Economists are back to their multiple hands… “Nobody Knows How Interest Rates Affect Inflation” (WSJ, 8/24, John H. Cochrane):

Conventional wisdom says that as long as interest rates are below the rate of inflation, inflation will rise. Inflation in July was 8.5%, measured as the one-year change in the consumer price index. The Fed has raised the federal funds rate only from 0.08% in March to 2.33% in August. According to the conventional view, that isn’t nearly enough. Higher rates are needed, now.

This conventional view holds that the economy is inherently unstable. The Fed is like a seal, balancing a ball (inflation) on its nose (interest rates). To keep the ball from falling, the seal must quickly move its nose.

In a newer view, the economy is stable, like a pendulum. Even if the Fed does nothing, so long as there are no more shocks, inflation will eventually peter out. The Fed can reduce inflation by raising interest rates, but interest rates need not exceed inflation to prevent an inflationary spiral. This newer view is reflected in most economic models of recent decades. It accounts for the Fed’s projections and explains the Fed’s sluggish response. Stock and bond markets also foresee inflation fading away without large interest-rate rises.

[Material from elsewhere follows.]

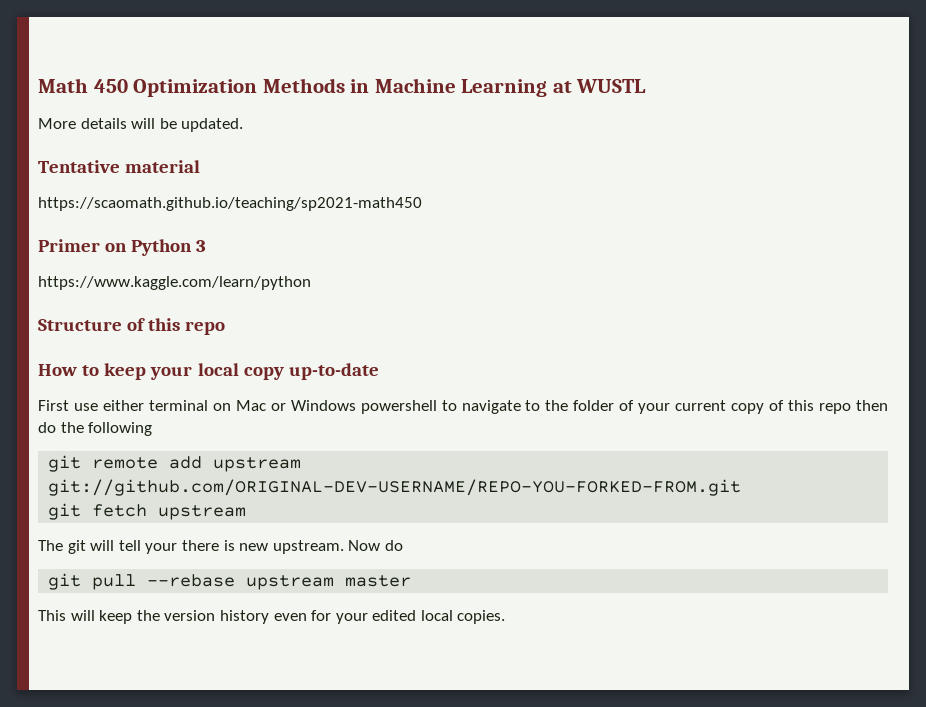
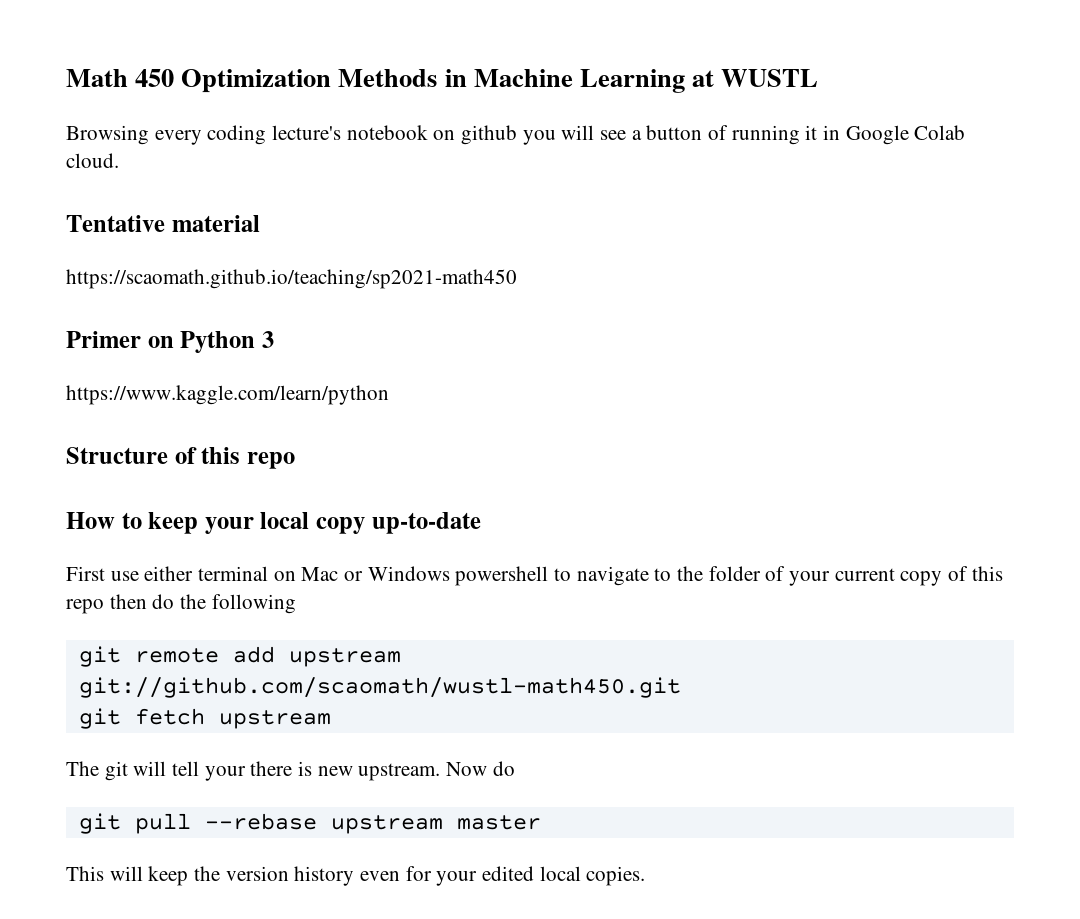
[38,118,244,132] More details will be updated. -> [66,125,966,145] [66,153,119,168] Browsing every coding lecture's notebook on github you will see a button of running it in Google Colab cloud.
[48,479,742,496] git://github.com/ORIGINAL-DEV-USERNAME/REPO-YOU-FORKED-FROM.git -> [78,677,681,698] git://github.com/scaomath/wustl-math450.git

The learned and credentialed author concludes with no conclusion about who is right. Even our most notable economists aren’t going to get rich via financial market trades, it seems, based on their superior predictive abilities for inflation rates.

Also from the WSJ, but written by a journalist rather than an economist, “Jerome Powell’s Dilemma: What if the Drivers of Inflation Are Here to Stay?”:

In an August 2020 book, “The Great Demographic Reversal,” former British central banker Charles Goodhart and economist Manoj Pradhan argued that the low inflation since the 1990s had less to do with central-bank policies and more with the addition of hundreds of millions of low-wage Asian and Eastern European workers, which held down labor costs and prices of manufactured goods exported to richer countries.

Mr. Goodhart wrote that global labor glut was giving way to an era of worker shortages, and hence higher inflation.

Meanwhile, the U.S. labor force has roughly 2.5 million fewer workers since the pandemic began, compared with what it would have if the prepandemic trend in workforce participation had continued and after accounting for the aging of the population, according to an analysis by Didem Tüzemen, an economist at the Kansas City Fed.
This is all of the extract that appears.